One way is to avoid telling them directly that they did the wrong thing. This approach works the majority of the time and I discuss how to do this in, “6 Ways to Kick the Criticism Habit.” But what do you do when that method is ineffective, or for pressing issues that need to be discussed as soon as possible?
In those situations, we have to sit down with the person and give constructive feedback.
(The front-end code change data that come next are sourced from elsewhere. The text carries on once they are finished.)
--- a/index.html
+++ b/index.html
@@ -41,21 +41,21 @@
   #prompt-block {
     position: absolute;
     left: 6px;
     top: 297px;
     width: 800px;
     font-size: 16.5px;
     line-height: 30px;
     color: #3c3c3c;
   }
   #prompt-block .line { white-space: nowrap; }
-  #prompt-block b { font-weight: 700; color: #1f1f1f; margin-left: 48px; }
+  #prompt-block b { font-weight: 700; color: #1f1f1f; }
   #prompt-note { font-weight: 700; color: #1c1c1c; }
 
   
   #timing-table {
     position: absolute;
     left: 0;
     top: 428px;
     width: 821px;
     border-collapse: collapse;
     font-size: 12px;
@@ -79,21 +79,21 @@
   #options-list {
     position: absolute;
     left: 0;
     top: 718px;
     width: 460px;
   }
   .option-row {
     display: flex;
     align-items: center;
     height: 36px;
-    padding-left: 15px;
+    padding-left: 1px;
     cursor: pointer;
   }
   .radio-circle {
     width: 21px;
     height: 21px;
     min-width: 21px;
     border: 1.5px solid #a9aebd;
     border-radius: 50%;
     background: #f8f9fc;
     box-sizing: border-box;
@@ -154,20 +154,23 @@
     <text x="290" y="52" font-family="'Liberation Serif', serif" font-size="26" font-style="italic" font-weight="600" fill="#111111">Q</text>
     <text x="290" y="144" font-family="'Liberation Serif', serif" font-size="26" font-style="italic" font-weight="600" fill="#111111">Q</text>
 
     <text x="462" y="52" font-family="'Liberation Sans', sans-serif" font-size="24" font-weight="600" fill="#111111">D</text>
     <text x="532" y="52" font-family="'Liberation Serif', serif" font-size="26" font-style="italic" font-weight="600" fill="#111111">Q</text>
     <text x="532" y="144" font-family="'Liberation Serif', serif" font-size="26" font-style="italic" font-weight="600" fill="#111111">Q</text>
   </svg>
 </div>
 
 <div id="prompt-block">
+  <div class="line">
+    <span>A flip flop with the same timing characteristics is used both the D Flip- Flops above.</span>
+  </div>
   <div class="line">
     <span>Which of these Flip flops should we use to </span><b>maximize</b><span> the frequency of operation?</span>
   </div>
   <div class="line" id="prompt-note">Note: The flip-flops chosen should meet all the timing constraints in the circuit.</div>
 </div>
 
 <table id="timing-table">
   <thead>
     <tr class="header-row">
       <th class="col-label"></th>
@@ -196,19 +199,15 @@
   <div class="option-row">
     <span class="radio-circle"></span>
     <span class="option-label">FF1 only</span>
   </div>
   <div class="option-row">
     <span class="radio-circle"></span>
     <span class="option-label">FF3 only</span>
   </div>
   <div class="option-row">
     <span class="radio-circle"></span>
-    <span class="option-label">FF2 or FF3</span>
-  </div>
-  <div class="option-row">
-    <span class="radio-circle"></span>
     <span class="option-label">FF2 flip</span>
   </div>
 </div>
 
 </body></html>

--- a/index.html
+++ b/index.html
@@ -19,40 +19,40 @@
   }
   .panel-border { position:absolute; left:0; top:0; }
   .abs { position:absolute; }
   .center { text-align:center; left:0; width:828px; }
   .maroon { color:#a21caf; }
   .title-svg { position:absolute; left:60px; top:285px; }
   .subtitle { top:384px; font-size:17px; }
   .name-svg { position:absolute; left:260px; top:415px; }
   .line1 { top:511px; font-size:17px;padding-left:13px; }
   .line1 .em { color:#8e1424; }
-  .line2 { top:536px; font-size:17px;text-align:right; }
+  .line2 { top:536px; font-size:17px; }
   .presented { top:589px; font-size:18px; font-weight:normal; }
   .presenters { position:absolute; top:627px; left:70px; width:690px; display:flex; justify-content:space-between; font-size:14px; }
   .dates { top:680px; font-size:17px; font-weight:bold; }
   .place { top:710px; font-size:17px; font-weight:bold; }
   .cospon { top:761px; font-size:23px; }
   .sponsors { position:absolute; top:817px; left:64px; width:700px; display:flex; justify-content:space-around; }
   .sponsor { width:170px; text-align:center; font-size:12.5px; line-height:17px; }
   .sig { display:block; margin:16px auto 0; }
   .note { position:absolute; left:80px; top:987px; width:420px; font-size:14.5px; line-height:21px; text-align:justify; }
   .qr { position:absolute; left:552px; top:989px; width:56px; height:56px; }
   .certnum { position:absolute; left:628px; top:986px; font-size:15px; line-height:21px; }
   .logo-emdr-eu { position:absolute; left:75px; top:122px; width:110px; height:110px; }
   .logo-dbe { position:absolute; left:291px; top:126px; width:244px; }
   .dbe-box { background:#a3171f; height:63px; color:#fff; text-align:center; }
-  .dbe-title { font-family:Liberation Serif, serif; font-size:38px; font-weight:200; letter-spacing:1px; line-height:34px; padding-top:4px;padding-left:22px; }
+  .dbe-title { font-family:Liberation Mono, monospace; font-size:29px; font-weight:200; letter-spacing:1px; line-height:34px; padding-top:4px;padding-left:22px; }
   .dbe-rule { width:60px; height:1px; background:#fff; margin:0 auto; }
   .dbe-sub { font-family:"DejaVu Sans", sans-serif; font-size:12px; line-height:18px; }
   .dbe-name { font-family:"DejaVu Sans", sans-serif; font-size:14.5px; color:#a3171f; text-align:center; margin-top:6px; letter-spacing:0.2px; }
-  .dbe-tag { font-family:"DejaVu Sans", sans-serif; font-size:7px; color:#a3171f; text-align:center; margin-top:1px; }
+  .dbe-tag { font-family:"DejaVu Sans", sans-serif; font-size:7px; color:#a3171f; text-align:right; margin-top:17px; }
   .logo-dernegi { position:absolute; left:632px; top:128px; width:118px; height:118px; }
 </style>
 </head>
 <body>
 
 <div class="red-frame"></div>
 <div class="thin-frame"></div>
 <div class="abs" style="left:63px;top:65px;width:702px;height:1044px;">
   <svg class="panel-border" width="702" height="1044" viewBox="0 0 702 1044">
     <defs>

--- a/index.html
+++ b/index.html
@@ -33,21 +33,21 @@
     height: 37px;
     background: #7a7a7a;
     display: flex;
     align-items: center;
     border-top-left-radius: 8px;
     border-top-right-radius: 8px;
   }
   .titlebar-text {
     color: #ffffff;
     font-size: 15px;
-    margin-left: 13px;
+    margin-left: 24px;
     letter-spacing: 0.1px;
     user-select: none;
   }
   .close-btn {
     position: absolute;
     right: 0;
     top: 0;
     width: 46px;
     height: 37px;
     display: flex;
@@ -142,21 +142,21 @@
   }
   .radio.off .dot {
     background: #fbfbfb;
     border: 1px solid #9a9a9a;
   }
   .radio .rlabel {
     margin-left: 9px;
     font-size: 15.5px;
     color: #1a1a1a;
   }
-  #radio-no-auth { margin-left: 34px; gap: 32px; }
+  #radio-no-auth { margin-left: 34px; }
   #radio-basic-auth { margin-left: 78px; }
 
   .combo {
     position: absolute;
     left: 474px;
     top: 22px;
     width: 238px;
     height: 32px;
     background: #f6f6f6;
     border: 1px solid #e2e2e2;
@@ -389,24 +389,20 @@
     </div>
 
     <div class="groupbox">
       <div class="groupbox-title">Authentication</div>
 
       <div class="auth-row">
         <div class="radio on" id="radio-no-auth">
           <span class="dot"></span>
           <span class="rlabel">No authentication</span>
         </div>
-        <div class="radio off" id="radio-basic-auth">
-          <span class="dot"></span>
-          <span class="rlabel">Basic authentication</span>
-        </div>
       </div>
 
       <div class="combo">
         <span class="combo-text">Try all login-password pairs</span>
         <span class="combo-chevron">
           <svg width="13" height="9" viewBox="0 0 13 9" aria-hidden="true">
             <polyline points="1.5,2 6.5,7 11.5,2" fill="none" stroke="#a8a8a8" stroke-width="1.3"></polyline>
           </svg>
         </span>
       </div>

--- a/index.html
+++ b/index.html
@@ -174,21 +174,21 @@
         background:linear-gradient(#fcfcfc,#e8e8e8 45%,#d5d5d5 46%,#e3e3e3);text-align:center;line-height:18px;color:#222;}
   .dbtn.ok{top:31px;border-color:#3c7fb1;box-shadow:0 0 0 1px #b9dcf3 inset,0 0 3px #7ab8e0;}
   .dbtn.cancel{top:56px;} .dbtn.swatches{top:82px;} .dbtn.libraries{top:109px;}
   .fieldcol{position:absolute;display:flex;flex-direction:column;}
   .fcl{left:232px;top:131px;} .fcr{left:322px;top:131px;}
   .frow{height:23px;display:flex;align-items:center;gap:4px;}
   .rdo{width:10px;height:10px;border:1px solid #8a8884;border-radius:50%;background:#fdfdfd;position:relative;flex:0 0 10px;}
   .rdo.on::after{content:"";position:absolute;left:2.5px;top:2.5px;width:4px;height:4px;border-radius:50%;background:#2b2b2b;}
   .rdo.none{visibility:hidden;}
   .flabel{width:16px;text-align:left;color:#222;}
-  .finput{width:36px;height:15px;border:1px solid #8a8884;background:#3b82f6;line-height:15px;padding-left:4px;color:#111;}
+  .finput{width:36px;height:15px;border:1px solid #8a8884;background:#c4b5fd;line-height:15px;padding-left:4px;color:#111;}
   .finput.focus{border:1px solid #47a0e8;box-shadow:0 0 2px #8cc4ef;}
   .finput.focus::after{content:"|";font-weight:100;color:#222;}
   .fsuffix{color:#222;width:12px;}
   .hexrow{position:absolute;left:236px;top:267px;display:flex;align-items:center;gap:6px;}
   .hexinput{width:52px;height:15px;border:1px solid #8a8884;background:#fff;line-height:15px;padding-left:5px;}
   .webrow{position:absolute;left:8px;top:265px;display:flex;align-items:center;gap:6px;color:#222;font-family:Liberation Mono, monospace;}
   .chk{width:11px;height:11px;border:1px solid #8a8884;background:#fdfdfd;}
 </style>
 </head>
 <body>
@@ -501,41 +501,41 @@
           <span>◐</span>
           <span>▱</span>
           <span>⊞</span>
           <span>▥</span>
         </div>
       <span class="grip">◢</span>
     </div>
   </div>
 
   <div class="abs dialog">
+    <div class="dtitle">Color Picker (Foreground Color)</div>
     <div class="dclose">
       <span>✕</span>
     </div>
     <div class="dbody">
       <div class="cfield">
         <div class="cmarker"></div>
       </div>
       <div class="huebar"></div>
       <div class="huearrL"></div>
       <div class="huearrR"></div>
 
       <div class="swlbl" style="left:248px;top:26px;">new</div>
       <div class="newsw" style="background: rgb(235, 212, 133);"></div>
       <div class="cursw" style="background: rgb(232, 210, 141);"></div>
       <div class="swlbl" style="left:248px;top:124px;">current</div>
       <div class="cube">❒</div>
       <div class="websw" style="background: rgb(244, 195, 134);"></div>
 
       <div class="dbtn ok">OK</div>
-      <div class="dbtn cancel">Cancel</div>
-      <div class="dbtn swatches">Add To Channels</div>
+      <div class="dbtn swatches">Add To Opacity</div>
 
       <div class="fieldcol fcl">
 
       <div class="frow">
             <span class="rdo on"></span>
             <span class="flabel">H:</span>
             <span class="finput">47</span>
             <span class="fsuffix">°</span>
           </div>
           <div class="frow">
6 steps to giving constructive feedback:
Before the conversation:
1. Be humble. Sometimes, we think we know better than others and that only we can set them straight. The truth is that our criticism may be unfounded, our solution ill-advised and God has many messengers to lead people back to the right path. Even if you give the best advice, the person may not follow it. Ask God to help you give proper advice and to give the recipient the strength to make needed changes.
Each of us is filled with flaws and have made many mistakes. We have to acknowledge that, and when we give feedback, to do so humbly; one flawed human being trying to help another. If applicable, when giving feedback, let the person know about an area in which you struggled and overcame.
2. Establish rapport. To be most effective, the person receiving the feedback needs to know that you like and care about them, that you are on their side and want to help them. One way of building rapport is by giving compliments and expressing appreciation, i.e., giving much more positive feedback than negative feedback. If you have lapsed in giving ample positive feedback, either hold off on your negative comments until you do so, or at least start off the conversation with positive feedback.
3. Avoid giving unsolicited feedback; ask first. Speak to the person privately, when you are both calm and in a gentle tone of voice, without edge, frustration or anger. Ask them if they are open to your feedback. You cannot force someone to change; people change only if they want to. If someone is not interested in feedback (or doesn’t think your concern is an issue), there is no point in proceeding; the attempt will only antagonize them and frustrate you. Sometimes though, we still have to let others know what is expected of them and the consequences of not meeting those expectations.
Often, people are willing to discuss the issue, just not when we bring it up; in that case, schedule a specific time for the discussion.
4. Keep it short and sweet. Most people will get the point right away and belaboring the issue will only annoy them. Give the context of what you are talking about and be specific and factual. After stating the facts, explain the effects of their actions from your perspective. To be nonjudgmental, use “I” statements instead of “You” statements. For example, “I was inconvenienced…” instead of, “You were inconsiderate…”
Speak respectfully and talk in a way that preserves their dignity; after all, you are speaking to one of God’s children. Keep the main focus on encouraging them to do better in the future; be specific how they can improve, explain the benefits and express your confidence in them to rise to the challenge.
5. Make it a joint effort. When giving your opinion or view of the situation, make it clear that this is the way you see things. Ask them what their view of the situation is; maybe there is a misunderstanding. It can be helpful to phrase the topic as “our issue” and not “your issue.” This shows that you’re on their side and want to work with them to overcome the difficulty. Get their input on the best way to address the issue; people are more likely to follow through on an idea they think of than one you suggest.
Depending on the situation, you may want to agree on a time to meet again to follow up. In the interim, do not bring up other concerns; people generally do best when they focus on improving one issue at a time.
6. Use positive reinforcement. It is demoralizing when a person tries to improve, only to be told it’s not good enough. Follow Dale Carnegie’s advice in How to Win Friends & Influence People, “Praise the slightest improvement and praise every improvement. Be ‘hearty in your approbation and lavish in your praise.’” (He has a number of other helpful tips for giving constructive feedback, some of which I touched upon in this article.)
Giving empowering and effective feedback is a learned skill; you will improve overtime. When done right, you can change people’s lives, helping them overcome weaknesses and develop strengths. You help them transform into the people they were meant to be.